Сергей покачал головой:
— Если у тебя и дальше будет такое же лицо — ни в коем случае. С куском хлеба за щекой вид у тебя чересчур кровожадный, мне голова еще дорога.
Ваня захихикал, Сирин обиженно выпятила губу и демонстративно отвернулась, чтобы спокойно дожевать. Сергей тем временем ушел позаботиться о теплых вещах, а Ваня принялся выгребать навоз из конюшни. Сирин оттерла сковороду, снегом отчистила миски, напоила лошадей и расчесала своему жеребцу гриву так, как он любит, сейчас ей особенно хотелось побаловать любимца. Погладив на прощание Златогривого и свою вьючную лошадку, она закуталась во все теплые вещи, какие только сумела отыскать, и вышла наружу.
Мороз леденил щеки, а руки и ноги через несколько шагов занемели от холода. Внезапно сквозь плотную завесу тяжелых туч прорвалось солнце — и занесенный снегом город волшебно преобразился. На минуту Сирин остро ощутила воздух свободы — такой радости она не испытывала с тех пор, как покинула родину.
В восторге она забралась в сугроб высотой чуть ли не по пояс и, когда Ваня вышел наружу, начала забрасывать его снежками. Он попытался было защититься, но преимущество явно было на стороне молодости. Она немедленно согрелась, и зимний день перестал пугать ее — холод прогнал туман и промозглую осеннюю сырость.
Когда они вернулись домой, Ваня немедленно откупорил водку и налил себе изрядное количество.
— Это только против простуды. Иначе я схвачу насморк, понял? А то, может, и тебе глоточек налить?
Сирин засмеялась:
— Нет уж, это чертово зелье не для меня, чтобы его пить, надо и впрямь быть русским.
Она говорила шутливо, а Ваня счел это комплиментом.
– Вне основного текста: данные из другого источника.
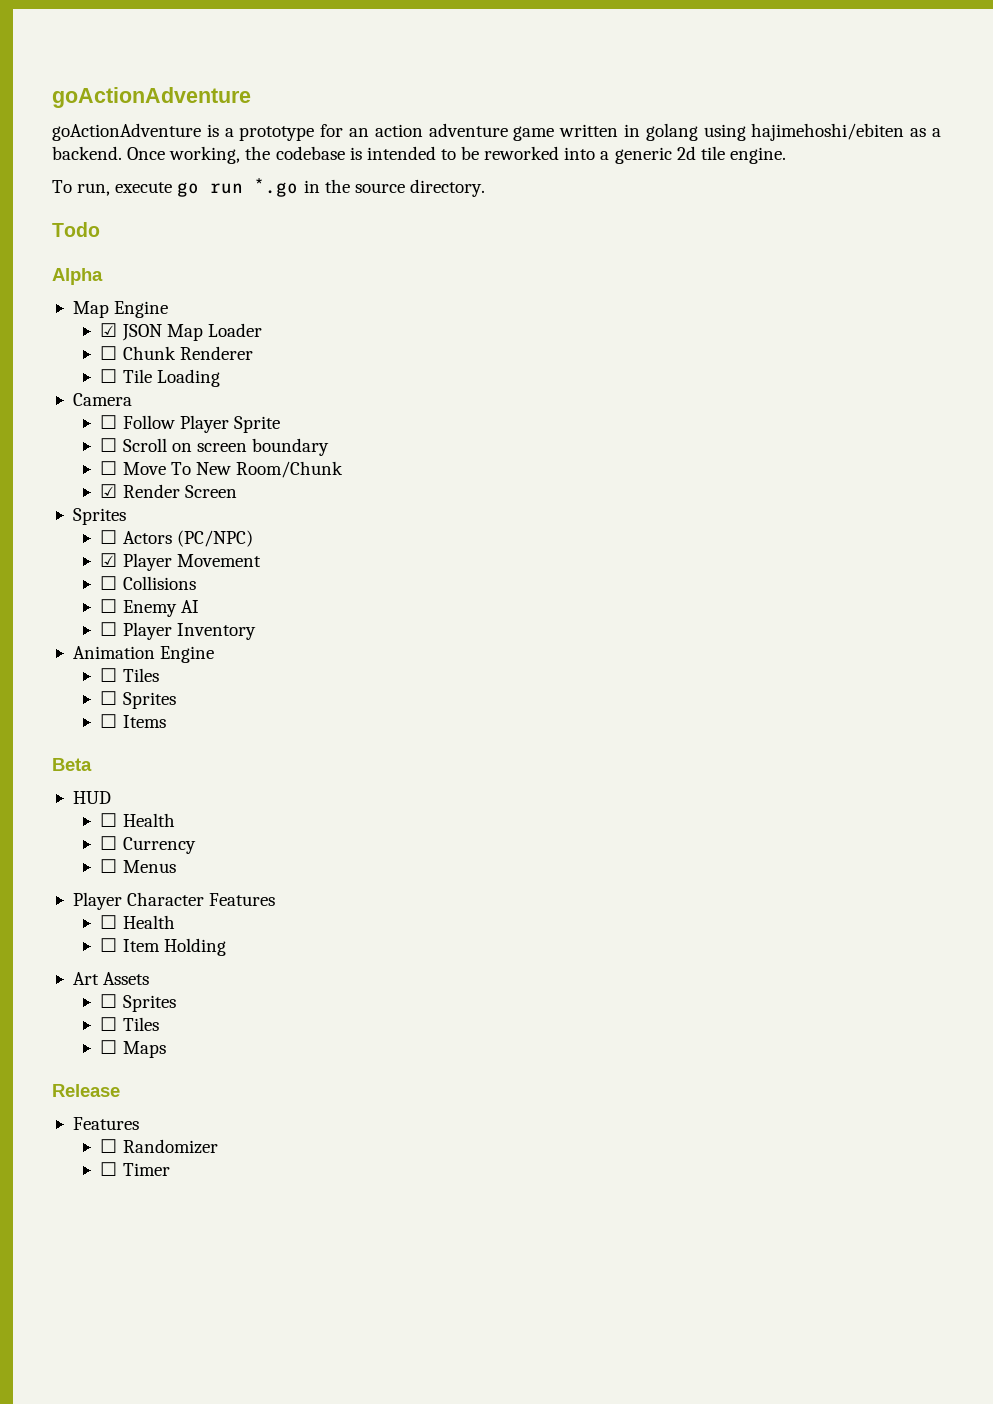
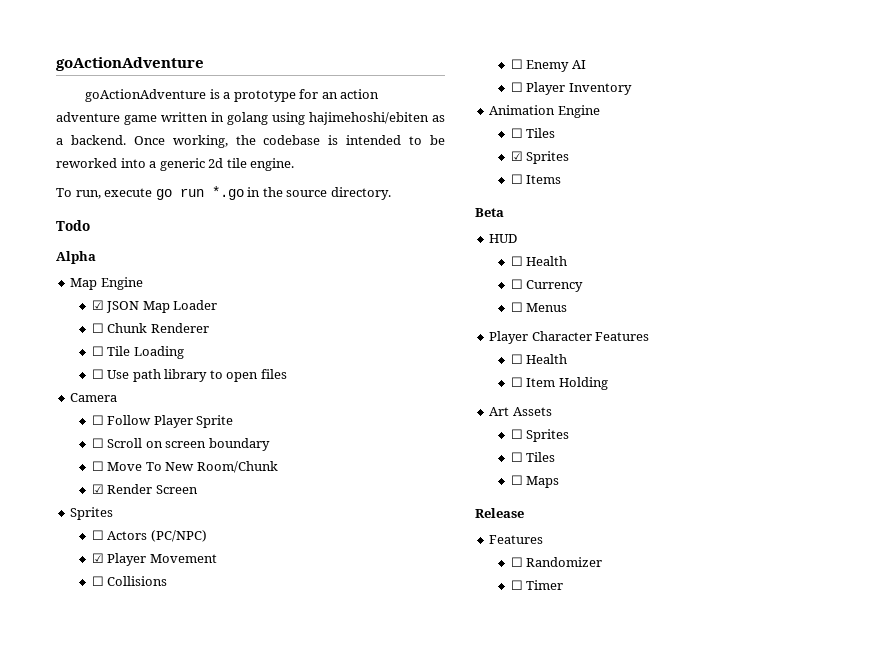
(220, 378) none -> [91,369,287,382] // ☐ Use path library to open files
[100,691,118,705] ☐ -> [510,151,523,161] ☑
— Да уж, мы, русские, — это что-то особенное! Нет, я против татар ничего не имею! В конце концов, вы тоже подданные батюшки царя и куда нам роднее, чем эти проклятые шведы и прочая шваль, которая идет на нас. Ничего, Петр Алексеевич им покажет, что почем! И пускай немцы или там французы называют Карла новым Македонским — против него стоит русский царь, а не какой-то нехристь персидский.
Сирин совершенно запуталась в именах и потребовала разъяснений. После длинной и несвязной речи она поняла, что разговор шел о герое Искандере. О нем рассказывали и степные легенды: задолго до времен Мухаммеда Искандер совершил немало подвигов и подчинил себе целые народы. Сравнивать живого человека с Искандером было, по ее мнению, кощунством, о чем она и сообщила Ване.
— Ты прав, сынок! Конечно, такой похвалы Карл не стоит. Да и чего он достиг? Ну хорошо, признаю, под Нарвой он нас побил, потом задавил Польшу и Саксонию. Но разве сумел он помешать Петру захватить Ингерманландию, которую потерял Алексей Михайлович? Нет! И Петербург — лучшее тому доказательство!